There remained only one thing to do. Be bold. Be brave. Be true to herself.

Within the hour, she presented herself at the East End office of the publisher who printed her epic poetry and romances.

“Good afternoon, Mr. Tolbert,” she greeted the jolly old clerk who had worked here since he was a boy of twelve. Tolbert was the assistant to Edward Collins, owner of Collins Publishing. She knew Tolbert better than Collins and had few compunctions about asking him a favor.

“How are you, dear Mrs. Wentworth? Oh, no, no!” The bent, greying man ambled around his huge desk overflowing with papers of all sizes, weights and colors. He shook her hand. “It is Mrs. Stanhope now, I forget. Forgive me. Wonderful to see you!”

“Thank you.” For a few minutes more, they reacquainted themselves having not seen each other since just before Felice had married Adam in January. Tolbert resumed his chair, and she took one opposite. She glanced about the cluttered office then toward the back room, where through the glass, she could see the two typesetters and the two huge presses. “I received my recent statement in this morning’s mail.”

“Wonderful. Shall I get your earnings for you?”

“Yes, please. I am thrilled sales are up. Mr. Collins must be delighted, too.”

“He is! We both are delighted with your new success. Now that you are in Society, you create a stir and people demand to read your work.”

“Curiosity motivates readers.”
Would that they were inspired to read my work only for my talent. But if the royalties allow me to extricate myself, I cannot complain.

“True.” He folded his fingers over his corpulent stomach, his bushy brows knit together. “How are you? You look well enough, but the rumors of you and your husband are not favorable.” A considerate man, Tolbert had the ability to get to the heart of a matter. “We heard he turned you out. And now there is this
TellTale
series.”

She flinched and considered her gloves. “The
TellTale
stories are pure fiction. I came to speak of another matter.”

The man lifted his brows.

“You have talked for the past year about the enormous volume of work you have. Your sales grow. The number of volumes produced increased by—” She waved a hand.

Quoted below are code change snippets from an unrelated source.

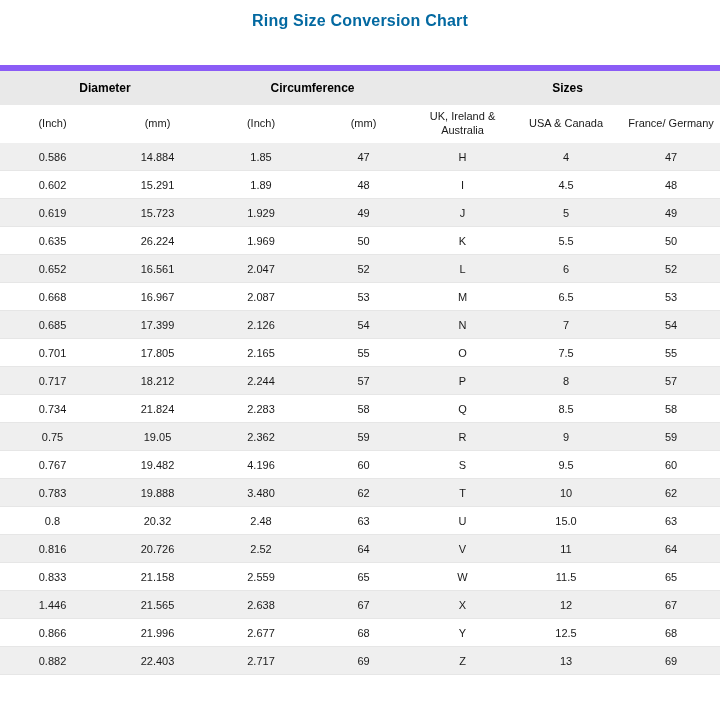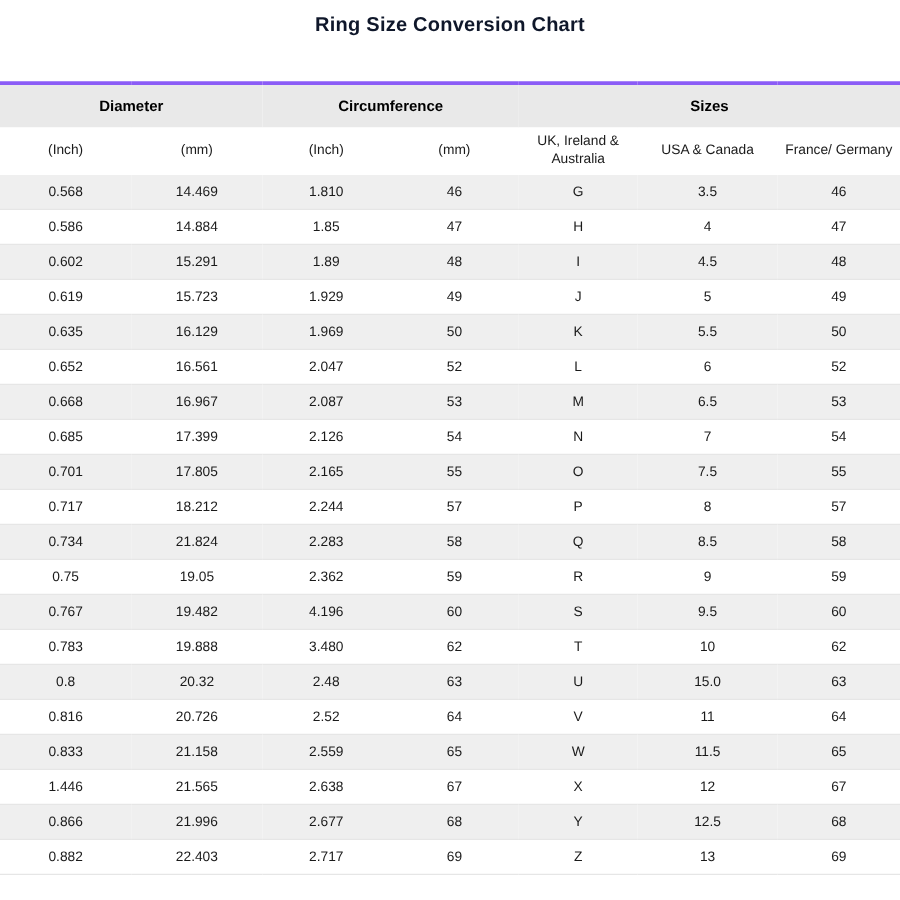--- a/index.html
+++ b/index.html
@@ -16,29 +16,29 @@
     background: #ffffff;
     overflow: hidden;
   }
   .title {
     margin: 0;
     padding-top: 12px;
     height: 20px;
     font-size: 16px;
     font-weight: bold;
     text-align: center;
-    color: #0f172a;
+    color: #0369a1;
     letter-spacing: 0.2px;
   }
   table.conv {
     width: 720px;
     border-collapse: collapse;
     table-layout: fixed;
     margin-top: 33px;
-    border-top: 3px solid #8b5cf6;
+    border-top: 6px solid #8b5cf6;
     border-bottom: 1px solid #e2e2e2;
   }
   thead tr.group-row th {
     background: #e9e9e9;
     height: 34px;
     font-size: 12px;
     font-weight: bold;
     text-align: center;
     vertical-align: middle;
     color: #000000;
@@ -100,29 +100,20 @@
         <th>(mm)</th>
         <th>(Inch)</th>
         <th>(mm)</th>
         <th>UK, Ireland &amp; Australia</th>
         <th>USA &amp; Canada</th>
         <th>France/ Germany</th>
       </tr>
     </thead>
     <tbody id="table-body">
         <tr>
-          <td>0.568</td>
-          <td>14.469</td>
-          <td>1.810</td>
-          <td>46</td>
-          <td>G</td>
-          <td>3.5</td>
-          <td>46</td>
-        </tr>
-        <tr>
           <td>0.586</td>
           <td>14.884</td>
           <td>1.85</td>
           <td>47</td>
           <td>H</td>
           <td>4</td>
           <td>47</td>
         </tr>
         <tr>
           <td>0.602</td>
@@ -137,21 +128,21 @@
           <td>0.619</td>
           <td>15.723</td>
           <td>1.929</td>
           <td>49</td>
           <td>J</td>
           <td>5</td>
           <td>49</td>
         </tr>
         <tr>
           <td>0.635</td>
-          <td>16.129</td>
+          <td>26.224</td>
           <td>1.969</td>
           <td>50</td>
           <td>K</td>
           <td>5.5</td>
           <td>50</td>
         </tr>
         <tr>
           <td>0.652</td>
           <td>16.561</td>
           <td>2.047</td>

“Ten percent last year. Three, the year before.”

“Yes. And I hear Mr. Collins takes on more authors,” she added. “My friend Ann Carruthers in Kent wrote to tell me last week that he has offered to publish her novel.”

“Well done it is, too, I will say. Yes, we do take on more novels. Business is good.”

“Wouldn’t you say then that you and Mr. Collins need an additional typesetter?”